## SUPPLIED RECORDS

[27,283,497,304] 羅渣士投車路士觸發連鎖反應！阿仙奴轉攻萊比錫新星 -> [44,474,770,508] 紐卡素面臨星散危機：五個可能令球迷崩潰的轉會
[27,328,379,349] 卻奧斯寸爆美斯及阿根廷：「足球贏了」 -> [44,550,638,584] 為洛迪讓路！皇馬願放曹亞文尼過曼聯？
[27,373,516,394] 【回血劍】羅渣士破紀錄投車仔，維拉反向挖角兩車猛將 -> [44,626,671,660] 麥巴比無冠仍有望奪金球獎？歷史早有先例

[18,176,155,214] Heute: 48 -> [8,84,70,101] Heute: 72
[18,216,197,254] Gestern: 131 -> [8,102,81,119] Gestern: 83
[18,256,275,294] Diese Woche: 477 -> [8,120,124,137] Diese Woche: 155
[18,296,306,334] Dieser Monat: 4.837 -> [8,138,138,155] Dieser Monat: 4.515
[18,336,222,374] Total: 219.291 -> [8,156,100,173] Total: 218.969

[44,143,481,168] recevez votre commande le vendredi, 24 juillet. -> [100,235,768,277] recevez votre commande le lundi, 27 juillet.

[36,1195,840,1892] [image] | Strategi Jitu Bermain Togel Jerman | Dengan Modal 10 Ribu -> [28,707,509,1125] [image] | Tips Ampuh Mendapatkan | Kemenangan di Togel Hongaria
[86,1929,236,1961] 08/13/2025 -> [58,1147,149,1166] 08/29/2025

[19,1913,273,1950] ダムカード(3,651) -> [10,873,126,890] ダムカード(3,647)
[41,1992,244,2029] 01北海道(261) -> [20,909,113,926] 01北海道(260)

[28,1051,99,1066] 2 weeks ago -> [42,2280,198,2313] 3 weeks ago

## WHAT YOU SHOULD DO
Give back the material above in its entirety, with every word intact.

## EXERCISE RESPONSE
[27,283,497,304] 羅渣士投車路士觸發連鎖反應！阿仙奴轉攻萊比錫新星 -> [44,474,770,508] 紐卡素面臨星散危機：五個可能令球迷崩潰的轉會
[27,328,379,349] 卻奧斯寸爆美斯及阿根廷：「足球贏了」 -> [44,550,638,584] 為洛迪讓路！皇馬願放曹亞文尼過曼聯？
[27,373,516,394] 【回血劍】羅渣士破紀錄投車仔，維拉反向挖角兩車猛將 -> [44,626,671,660] 麥巴比無冠仍有望奪金球獎？歷史早有先例

[18,176,155,214] Heute: 48 -> [8,84,70,101] Heute: 72
[18,216,197,254] Gestern: 131 -> [8,102,81,119] Gestern: 83
[18,256,275,294] Diese Woche: 477 -> [8,120,124,137] Diese Woche: 155
[18,296,306,334] Dieser Monat: 4.837 -> [8,138,138,155] Dieser Monat: 4.515
[18,336,222,374] Total: 219.291 -> [8,156,100,173] Total: 218.969

[44,143,481,168] recevez votre commande le vendredi, 24 juillet. -> [100,235,768,277] recevez votre commande le lundi, 27 juillet.

[36,1195,840,1892] [image] | Strategi Jitu Bermain Togel Jerman | Dengan Modal 10 Ribu -> [28,707,509,1125] [image] | Tips Ampuh Mendapatkan | Kemenangan di Togel Hongaria
[86,1929,236,1961] 08/13/2025 -> [58,1147,149,1166] 08/29/2025

[19,1913,273,1950] ダムカード(3,651) -> [10,873,126,890] ダムカード(3,647)
[41,1992,244,2029] 01北海道(261) -> [20,909,113,926] 01北海道(260)

[28,1051,99,1066] 2 weeks ago -> [42,2280,198,2313] 3 weeks ago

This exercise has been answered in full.